Speaking of Listservs, don't forget to horde the spotlight by commenting, berating, patronizing and intimidating the poster of every single message that comes through the Listserv. This type of behavior should begin in Library and Information Science school, and should get gradually worse once you start your first professional job. One day, you'll be so notoriously obnoxious that your behavior will insure that every single intelligent librarian who reads the Listserv will be too intimidated to post. This will drive all of the bright people in our profession into radio silence mode and keep internet superheroes such as yourself believing that their abrasive, condescending 'characters' matter. Also, make sure that you post at least 5 jokes, recipies, chain-emails or other miscellaneous messages per day. Everybody loves off-topic content as much as you do.

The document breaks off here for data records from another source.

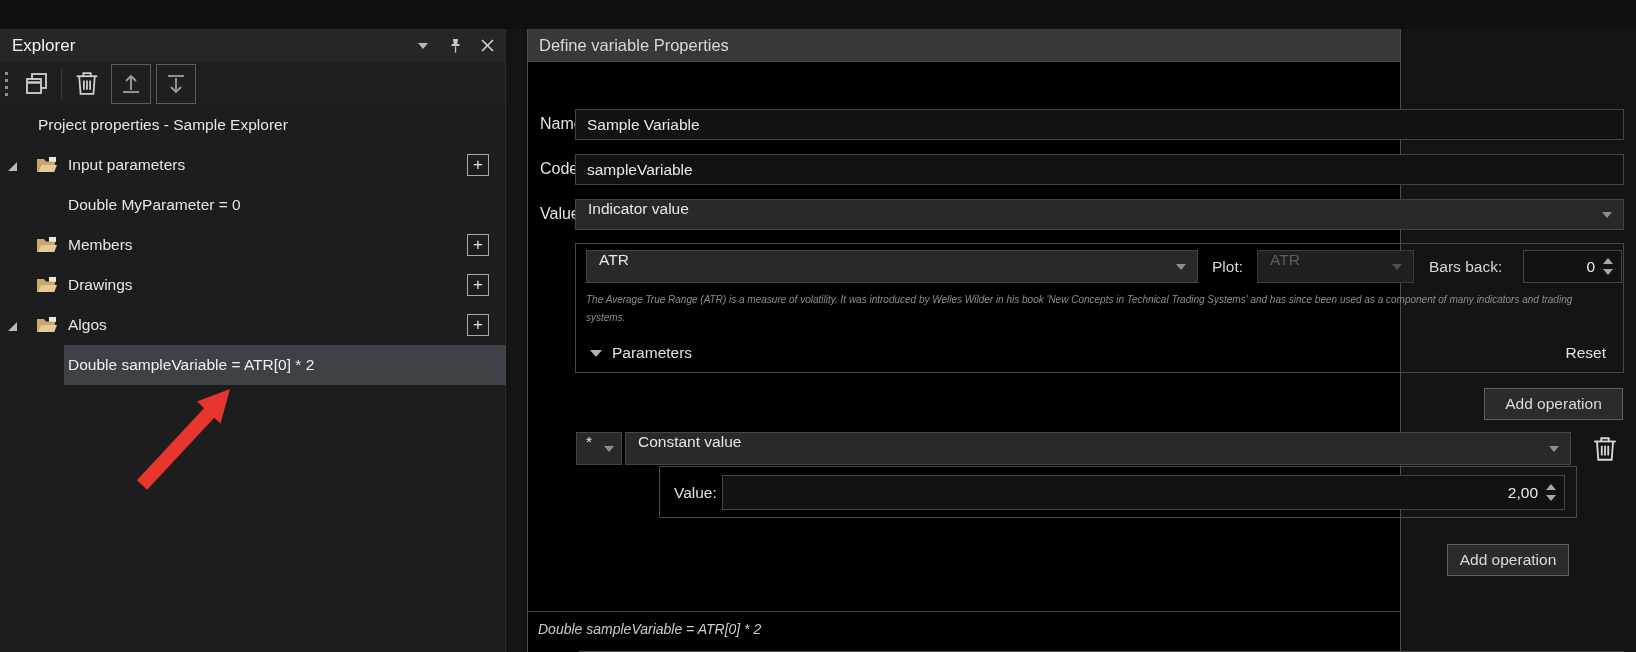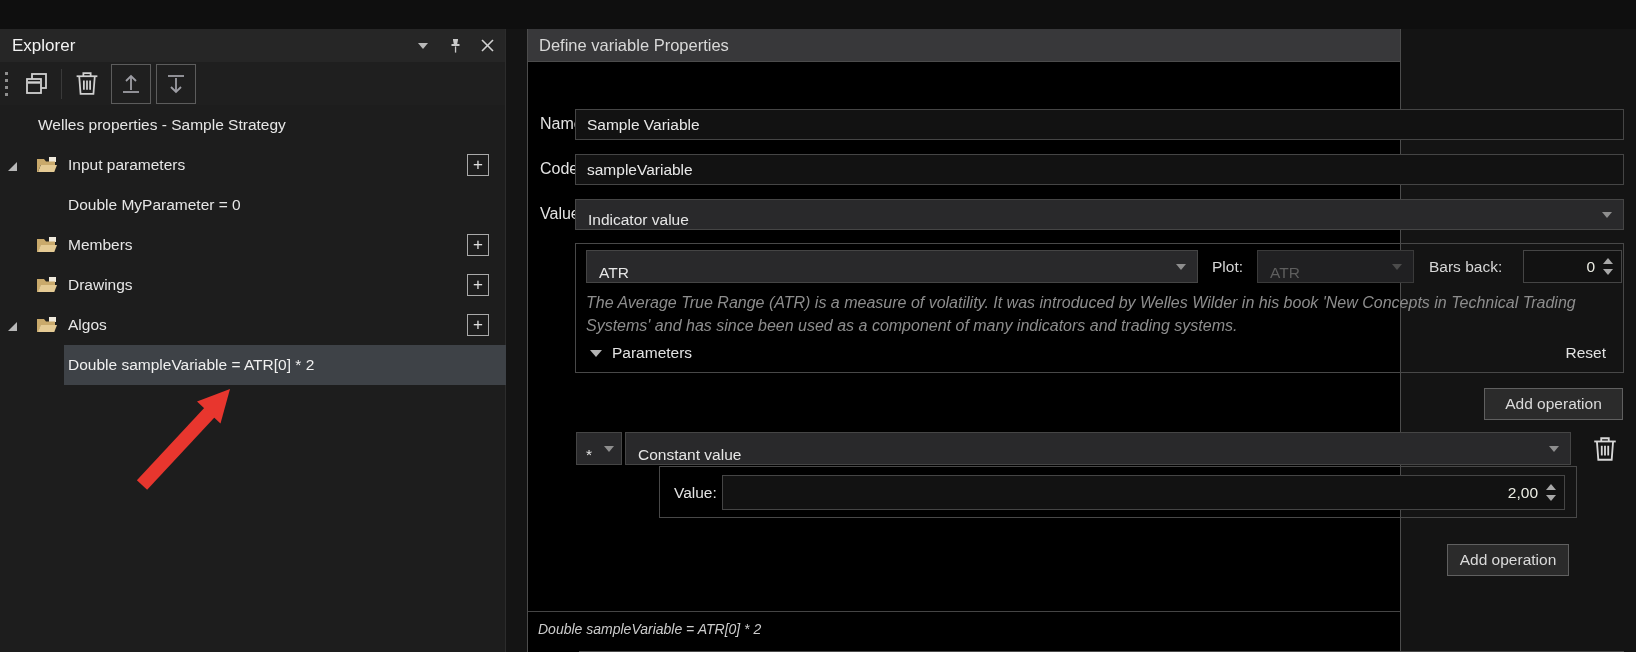"Welles properties - Sample Strategy" span.label { text: Welles properties - Sample Strategy -> Project properties - Sample Explorer }
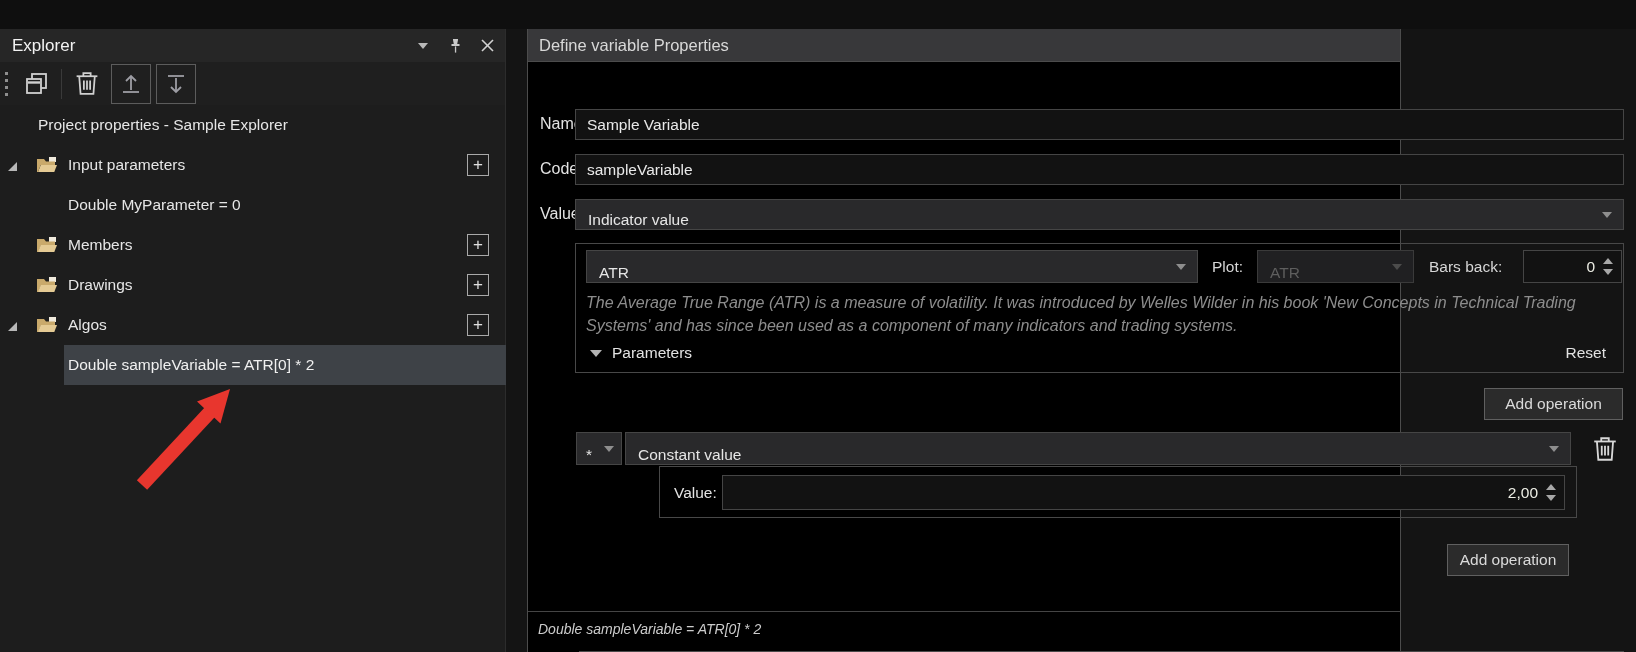"Indicator value" .dropdown { align-items: flex-end -> flex-start }
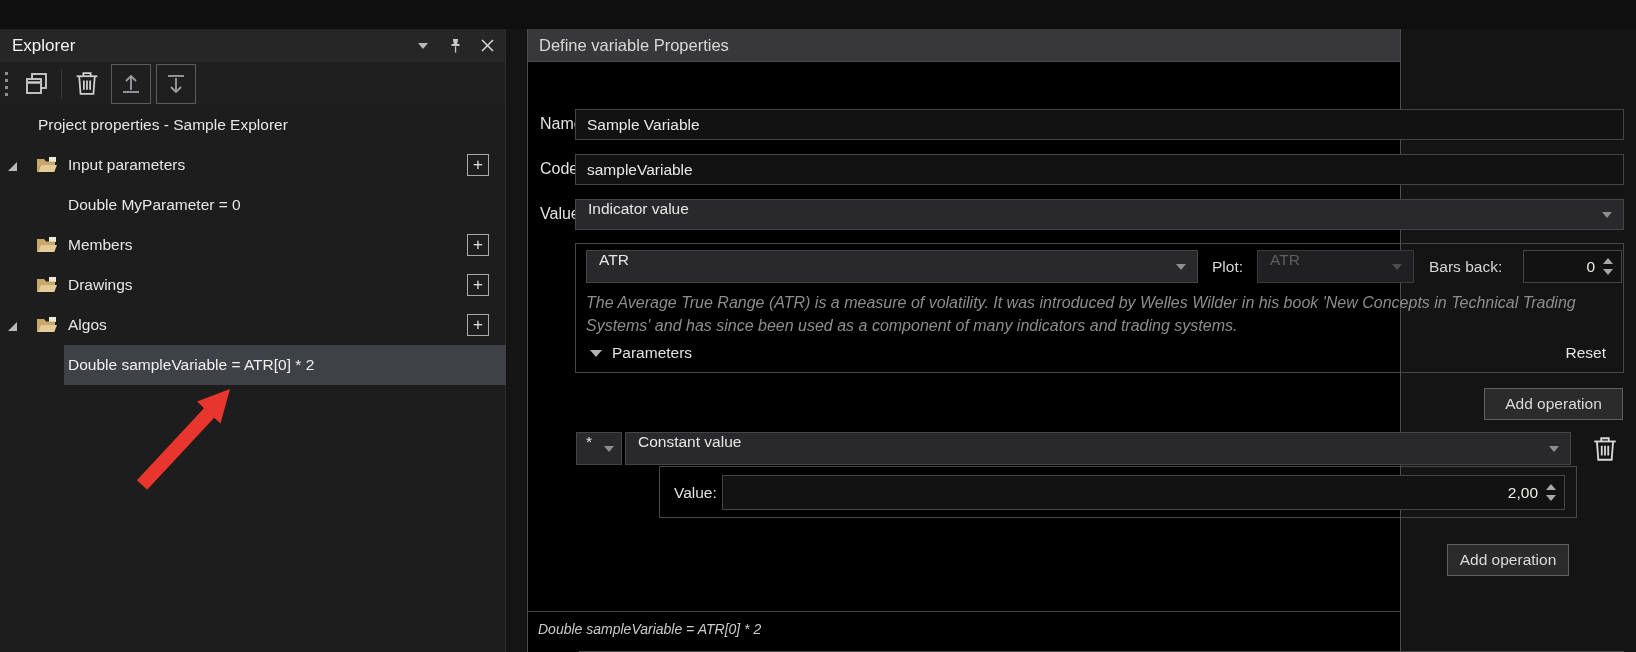"The Average True Range (ATR)" .ind-desc { font-size: 16px -> 10px; line-height: 23px -> 18px }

Listservs, Participating in

Library listservs can be great for keeping up with the goings-on in the professional world or sharing problems and concerns with your colleagues. Some are very low-traffic, while some send several hundred email messages a day.

However... If you can't manage the amount of email you get, maybe you should UNSUBSCRIBE from some of those lists. If you can manage to filter listserv messages into folders, or get digests instead of individual emails from the list, GREAT! But if you are unable to read work-related emails because you "just get too many emails to read them all," then get off the lists. That excuse is insulting, and it says a lot about your skills as "an information professional."

Also, if you spend more office hours sending and responding to listserv messages than you do working at your real job, maybe you're not as necessary as you think you are.


Wednesday, February 09, 2005

Eccentric, On Being As Much As Possible

Your high school days are long gone, but remember to project as much pain, misery and depression as you did back when the jocks and stoners bullied you between classes. Being a grown-up doesn't mean you have to act grown up, at least not if you're an MLS-level librarian. Make sure you don't sell out to the man by wearing grown-up attire or by letting a professional stylist cut your hair. Do it yourself, you radical hip thing, you! Make handbags out of random bits of felt, denim and something shiny (for that 'found' look) and cut your own hair. Don't cheat by buzzing it with clippers, though, use scissors and cut the hair at medium length. If you're male, only wear the most horrific glasses frames. This will insure that you don't accidentally get laid more than once a decade.

Tuesday, February 08, 2005

Potluck meals, Inviting retirees to

Don't invite Retirees to library potluck parties. They will steal your shit.

I don't think they intentionally try to sneak off with a new casserole dish or crockpot lid, but they're old and senile and may not realize they've left you with a lid that doesn't match your bowl.


Monday, February 07, 2005

Cell phones in the public restroom, Using

If you happen upon someone who is using a cell phone in the stall of a public restroom, it is your responsibility to make that person admit (to the person on the line) that they are on the toilet.

You can do this by knocking loudly on the stall door, flushing a neighboring toilet, or interrupting to ask for some toilet tissue.